#### Task requirements
Your task is to repeat exactly the lines below between the line holding "Papier indicateur pH gamme" and the line holding "PAMPERS Premium Care Πάνες Νο1", inclusive, and only those.

[Detected change data]
▬▬▬▬▬▬

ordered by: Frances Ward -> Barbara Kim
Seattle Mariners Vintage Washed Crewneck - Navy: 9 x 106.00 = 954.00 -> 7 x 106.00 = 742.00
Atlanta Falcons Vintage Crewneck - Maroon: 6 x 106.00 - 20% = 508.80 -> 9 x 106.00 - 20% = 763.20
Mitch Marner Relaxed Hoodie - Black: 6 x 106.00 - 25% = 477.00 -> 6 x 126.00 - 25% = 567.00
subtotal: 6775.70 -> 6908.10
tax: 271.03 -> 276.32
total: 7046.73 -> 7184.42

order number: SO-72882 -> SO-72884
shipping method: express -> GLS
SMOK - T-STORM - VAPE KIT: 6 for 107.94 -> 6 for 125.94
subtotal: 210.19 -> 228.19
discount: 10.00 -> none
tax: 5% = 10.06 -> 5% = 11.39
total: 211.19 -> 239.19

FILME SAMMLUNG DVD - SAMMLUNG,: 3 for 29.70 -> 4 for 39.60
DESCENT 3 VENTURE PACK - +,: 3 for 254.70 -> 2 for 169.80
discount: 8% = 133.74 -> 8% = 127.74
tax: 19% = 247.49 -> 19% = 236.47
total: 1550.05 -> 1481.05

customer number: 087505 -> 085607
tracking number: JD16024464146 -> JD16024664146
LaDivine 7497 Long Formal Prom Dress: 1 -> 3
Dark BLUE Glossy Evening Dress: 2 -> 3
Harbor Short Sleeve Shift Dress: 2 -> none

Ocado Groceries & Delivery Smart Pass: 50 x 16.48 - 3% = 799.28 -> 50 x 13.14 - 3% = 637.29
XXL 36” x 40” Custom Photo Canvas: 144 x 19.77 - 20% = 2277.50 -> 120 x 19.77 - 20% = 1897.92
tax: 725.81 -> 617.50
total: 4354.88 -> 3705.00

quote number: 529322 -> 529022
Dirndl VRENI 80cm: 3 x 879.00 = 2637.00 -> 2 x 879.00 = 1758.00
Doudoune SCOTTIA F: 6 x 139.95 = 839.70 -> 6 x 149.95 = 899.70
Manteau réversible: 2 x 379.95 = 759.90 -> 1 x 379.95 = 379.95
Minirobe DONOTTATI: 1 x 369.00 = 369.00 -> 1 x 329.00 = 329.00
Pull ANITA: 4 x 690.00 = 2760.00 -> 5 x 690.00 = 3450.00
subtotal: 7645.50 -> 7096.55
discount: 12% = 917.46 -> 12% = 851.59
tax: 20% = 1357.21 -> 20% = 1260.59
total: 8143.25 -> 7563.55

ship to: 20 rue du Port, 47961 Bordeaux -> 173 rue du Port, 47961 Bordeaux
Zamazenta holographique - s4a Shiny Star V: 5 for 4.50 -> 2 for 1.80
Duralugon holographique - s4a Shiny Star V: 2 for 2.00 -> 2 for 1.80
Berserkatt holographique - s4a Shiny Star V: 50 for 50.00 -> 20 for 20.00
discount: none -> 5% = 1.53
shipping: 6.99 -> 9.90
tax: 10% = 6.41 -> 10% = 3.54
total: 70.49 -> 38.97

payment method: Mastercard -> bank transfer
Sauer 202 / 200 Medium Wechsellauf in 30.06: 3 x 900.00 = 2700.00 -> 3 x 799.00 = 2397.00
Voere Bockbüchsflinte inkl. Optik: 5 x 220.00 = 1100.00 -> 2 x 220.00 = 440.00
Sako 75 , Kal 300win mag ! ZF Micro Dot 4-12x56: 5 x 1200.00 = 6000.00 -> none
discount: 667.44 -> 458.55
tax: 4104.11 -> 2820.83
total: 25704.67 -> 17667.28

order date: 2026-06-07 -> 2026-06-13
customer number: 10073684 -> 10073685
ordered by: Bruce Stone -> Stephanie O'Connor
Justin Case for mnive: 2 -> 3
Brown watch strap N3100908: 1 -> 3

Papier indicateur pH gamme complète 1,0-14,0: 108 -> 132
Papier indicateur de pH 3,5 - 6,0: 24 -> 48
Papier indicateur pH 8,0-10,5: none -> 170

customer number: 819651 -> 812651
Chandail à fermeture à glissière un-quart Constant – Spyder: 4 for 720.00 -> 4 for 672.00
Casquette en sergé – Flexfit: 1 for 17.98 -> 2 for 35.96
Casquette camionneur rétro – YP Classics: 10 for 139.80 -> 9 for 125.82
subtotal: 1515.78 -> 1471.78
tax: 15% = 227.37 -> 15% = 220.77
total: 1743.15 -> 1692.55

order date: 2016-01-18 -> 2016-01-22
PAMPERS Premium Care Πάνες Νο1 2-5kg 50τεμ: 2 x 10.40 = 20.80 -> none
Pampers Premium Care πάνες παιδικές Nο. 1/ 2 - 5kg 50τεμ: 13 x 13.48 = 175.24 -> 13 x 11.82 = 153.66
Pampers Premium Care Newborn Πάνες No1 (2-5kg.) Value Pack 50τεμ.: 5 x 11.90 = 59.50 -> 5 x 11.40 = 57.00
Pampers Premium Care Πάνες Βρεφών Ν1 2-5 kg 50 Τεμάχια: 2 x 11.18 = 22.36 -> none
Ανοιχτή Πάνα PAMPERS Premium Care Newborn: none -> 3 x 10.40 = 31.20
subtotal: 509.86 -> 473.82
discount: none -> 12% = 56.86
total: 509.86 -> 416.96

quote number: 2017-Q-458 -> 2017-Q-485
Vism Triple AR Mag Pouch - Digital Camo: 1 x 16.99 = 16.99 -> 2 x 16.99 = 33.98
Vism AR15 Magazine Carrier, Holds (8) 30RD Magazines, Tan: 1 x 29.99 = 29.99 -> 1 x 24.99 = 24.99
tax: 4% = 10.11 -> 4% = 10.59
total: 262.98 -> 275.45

▬▬▬▬▬▬

#### Answer for this exercise
Papier indicateur pH gamme complète 1,0-14,0: 108 -> 132
Papier indicateur de pH 3,5 - 6,0: 24 -> 48
Papier indicateur pH 8,0-10,5: none -> 170

customer number: 819651 -> 812651
Chandail à fermeture à glissière un-quart Constant – Spyder: 4 for 720.00 -> 4 for 672.00
Casquette en sergé – Flexfit: 1 for 17.98 -> 2 for 35.96
Casquette camionneur rétro – YP Classics: 10 for 139.80 -> 9 for 125.82
subtotal: 1515.78 -> 1471.78
tax: 15% = 227.37 -> 15% = 220.77
total: 1743.15 -> 1692.55

order date: 2016-01-18 -> 2016-01-22
PAMPERS Premium Care Πάνες Νο1 2-5kg 50τεμ: 2 x 10.40 = 20.80 -> none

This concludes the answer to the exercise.